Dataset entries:

BEGIN

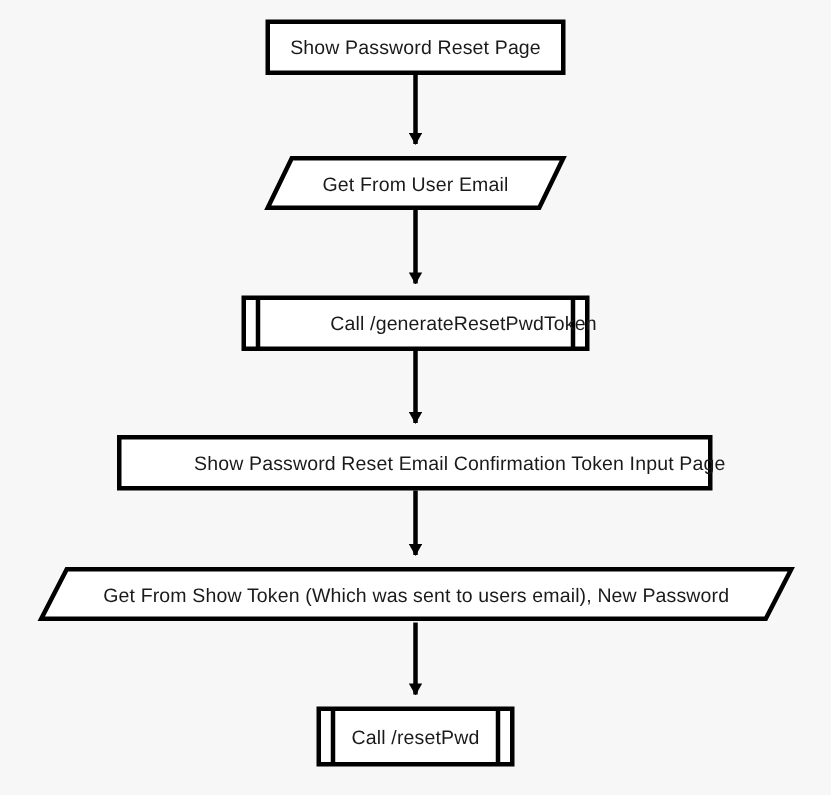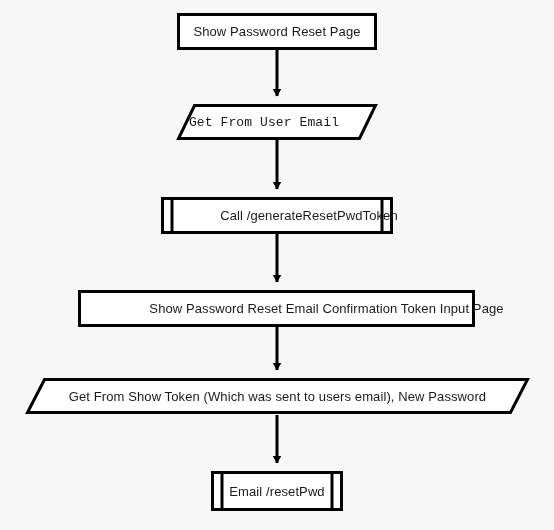--- a/index.html
+++ b/index.html
@@ -83,23 +83,23 @@
 
     <line x1="277" y1="50" x2="277" y2="96" stroke="#000000" stroke-width="3" marker-end="url(#arrowhead)"></line>
     <line x1="277" y1="140" x2="277" y2="189" stroke="#000000" stroke-width="3" marker-end="url(#arrowhead)"></line>
     <line x1="277" y1="234" x2="277" y2="282" stroke="#000000" stroke-width="3" marker-end="url(#arrowhead)"></line>
     <line x1="277" y1="327" x2="277" y2="370" stroke="#000000" stroke-width="3" marker-end="url(#arrowhead)"></line>
     <line x1="277" y1="415" x2="277" y2="463" stroke="#000000" stroke-width="3" marker-end="url(#arrowhead)"></line>
   </svg>
 
   <div class="node-label" style="left:177px; top:13px; width:200px; height:37px;">Show Password Reset Page</div>
 
-  <div class="node-label" style="left:165px; top:104px; width:198px; height:36px;font-family:Liberation Mono, monospace;">Get From User Email</div>
+  <div class="node-label" style="left:178px; top:104px; width:198px; height:36px;">Get From User Email</div>
 
   <div class="node-label" style="left:161px; top:197px; width:232px; height:37px;margin-left:32px;">Call /generateResetPwdToken</div>
 
-  <div class="node-label" style="left:94px; top:290px; width:397px; height:37px;padding-left:34px;">Show Password Reset Email Confirmation Token Input Page</div>
+  <div class="node-label" style="left:74px; top:290px; width:397px; height:37px;padding-left:34px;">Show Password Reset Email Confirmation Token Input Page</div>
 
   <div class="node-label" style="left:27px; top:378px; width:501px; height:37px;">Get From Show Token (Which was sent to users email), New Password</div>
 
-  <div class="node-label" style="left:211px; top:471px; width:132px; height:41px;">Email /resetPwd</div>
+  <div class="node-label" style="left:211px; top:471px; width:132px; height:41px;">Call /resetPwd</div>
 
 </div>
 
 </body></html>

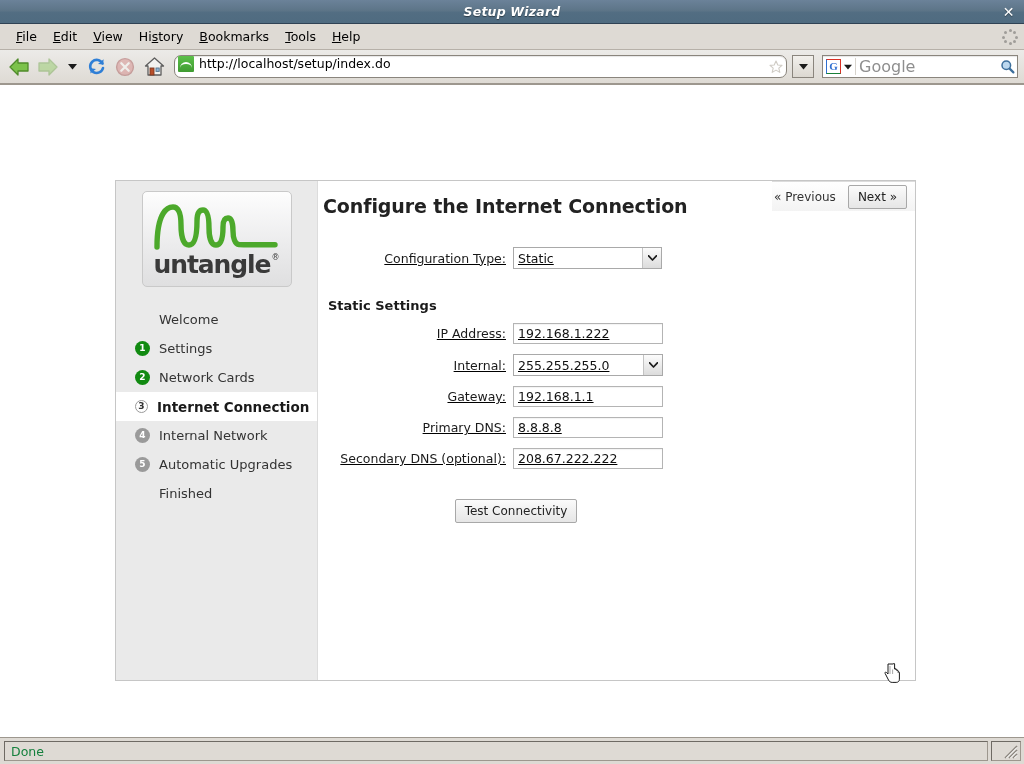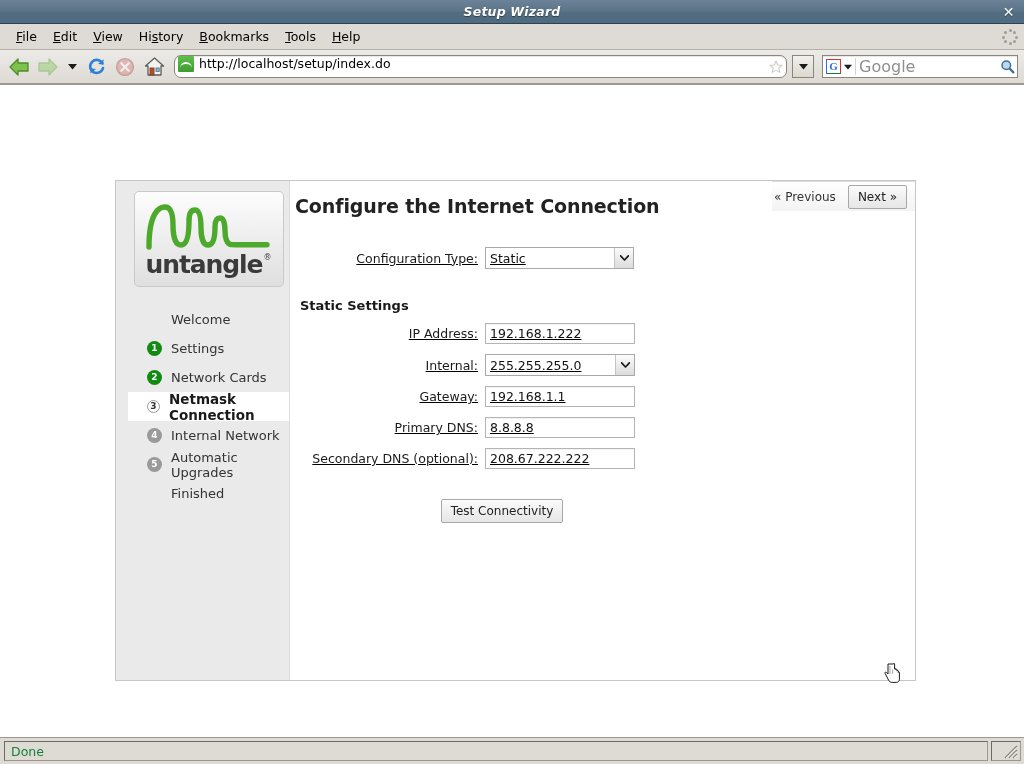--- a/index.html
+++ b/index.html
@@ -174,25 +174,24 @@
   #wizard {
     position: absolute;
     left: 115px; top: 95px;
     width: 801px; height: 501px;
     background: #ffffff;
     border: 1px solid #c6c6c6;
     display: flex;
     box-shadow: 0 0 0 0 rgba(0,0,0,0);
   }
   #sidebar {
-    width: 174px; flex: 0 0 auto;
+    width: 202px; flex: 0 0 auto;
     background: #eaeaea;
     border-right: 1px solid #dcdcdc;
     position: relative;
-    padding-left: 12px;
   }
   #logo-box {
     width: 150px; height: 96px;
     margin: 10px auto 0 auto;
     background: linear-gradient(to bottom, #fdfdfd 0%, #ececed 55%, #dfdfe0 100%);
     border: 1px solid #c9c9c9;
     border-radius: 5px;
     display: flex; flex-direction: column;
     align-items: center; justify-content: center;
     padding-top: 2px;
@@ -484,21 +483,21 @@
           <div class="step">
             <span class="badge green">1</span>
             <span>Settings</span>
           </div>
           <div class="step">
             <span class="badge green">2</span>
             <span>Network Cards</span>
           </div>
           <div class="step active">
             <span class="badge open">3</span>
-            <span>Netmask Connection</span>
+            <span>Internet Connection</span>
           </div>
           <div class="step">
             <span class="badge gray">4</span>
             <span>Internal Network</span>
           </div>
           <div class="step">
             <span class="badge gray">5</span>
             <span>Automatic Upgrades</span>
           </div>
           <div class="step plain">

END

* **Directions**
The output is the records exactly as they read, with no pictures in it.

* **Response to this task**
--- a/index.html
+++ b/index.html
@@ -83,23 +83,23 @@
 
     <line x1="277" y1="50" x2="277" y2="96" stroke="#000000" stroke-width="3" marker-end="url(#arrowhead)"></line>
     <line x1="277" y1="140" x2="277" y2="189" stroke="#000000" stroke-width="3" marker-end="url(#arrowhead)"></line>
     <line x1="277" y1="234" x2="277" y2="282" stroke="#000000" stroke-width="3" marker-end="url(#arrowhead)"></line>
     <line x1="277" y1="327" x2="277" y2="370" stroke="#000000" stroke-width="3" marker-end="url(#arrowhead)"></line>
     <line x1="277" y1="415" x2="277" y2="463" stroke="#000000" stroke-width="3" marker-end="url(#arrowhead)"></line>
   </svg>
 
   <div class="node-label" style="left:177px; top:13px; width:200px; height:37px;">Show Password Reset Page</div>
 
-  <div class="node-label" style="left:165px; top:104px; width:198px; height:36px;font-family:Liberation Mono, monospace;">Get From User Email</div>
+  <div class="node-label" style="left:178px; top:104px; width:198px; height:36px;">Get From User Email</div>
 
   <div class="node-label" style="left:161px; top:197px; width:232px; height:37px;margin-left:32px;">Call /generateResetPwdToken</div>
 
-  <div class="node-label" style="left:94px; top:290px; width:397px; height:37px;padding-left:34px;">Show Password Reset Email Confirmation Token Input Page</div>
+  <div class="node-label" style="left:74px; top:290px; width:397px; height:37px;padding-left:34px;">Show Password Reset Email Confirmation Token Input Page</div>
 
   <div class="node-label" style="left:27px; top:378px; width:501px; height:37px;">Get From Show Token (Which was sent to users email), New Password</div>
 
-  <div class="node-label" style="left:211px; top:471px; width:132px; height:41px;">Email /resetPwd</div>
+  <div class="node-label" style="left:211px; top:471px; width:132px; height:41px;">Call /resetPwd</div>
 
 </div>
 
 </body></html>

--- a/index.html
+++ b/index.html
@@ -174,25 +174,24 @@
   #wizard {
     position: absolute;
     left: 115px; top: 95px;
     width: 801px; height: 501px;
     background: #ffffff;
     border: 1px solid #c6c6c6;
     display: flex;
     box-shadow: 0 0 0 0 rgba(0,0,0,0);
   }
   #sidebar {
-    width: 174px; flex: 0 0 auto;
+    width: 202px; flex: 0 0 auto;
     background: #eaeaea;
     border-right: 1px solid #dcdcdc;
     position: relative;
-    padding-left: 12px;
   }
   #logo-box {
     width: 150px; height: 96px;
     margin: 10px auto 0 auto;
     background: linear-gradient(to bottom, #fdfdfd 0%, #ececed 55%, #dfdfe0 100%);
     border: 1px solid #c9c9c9;
     border-radius: 5px;
     display: flex; flex-direction: column;
     align-items: center; justify-content: center;
     padding-top: 2px;
@@ -484,21 +483,21 @@
           <div class="step">
             <span class="badge green">1</span>
             <span>Settings</span>
           </div>
           <div class="step">
             <span class="badge green">2</span>
             <span>Network Cards</span>
           </div>
           <div class="step active">
             <span class="badge open">3</span>
-            <span>Netmask Connection</span>
+            <span>Internet Connection</span>
           </div>
           <div class="step">
             <span class="badge gray">4</span>
             <span>Internal Network</span>
           </div>
           <div class="step">
             <span class="badge gray">5</span>
             <span>Automatic Upgrades</span>
           </div>
           <div class="step plain">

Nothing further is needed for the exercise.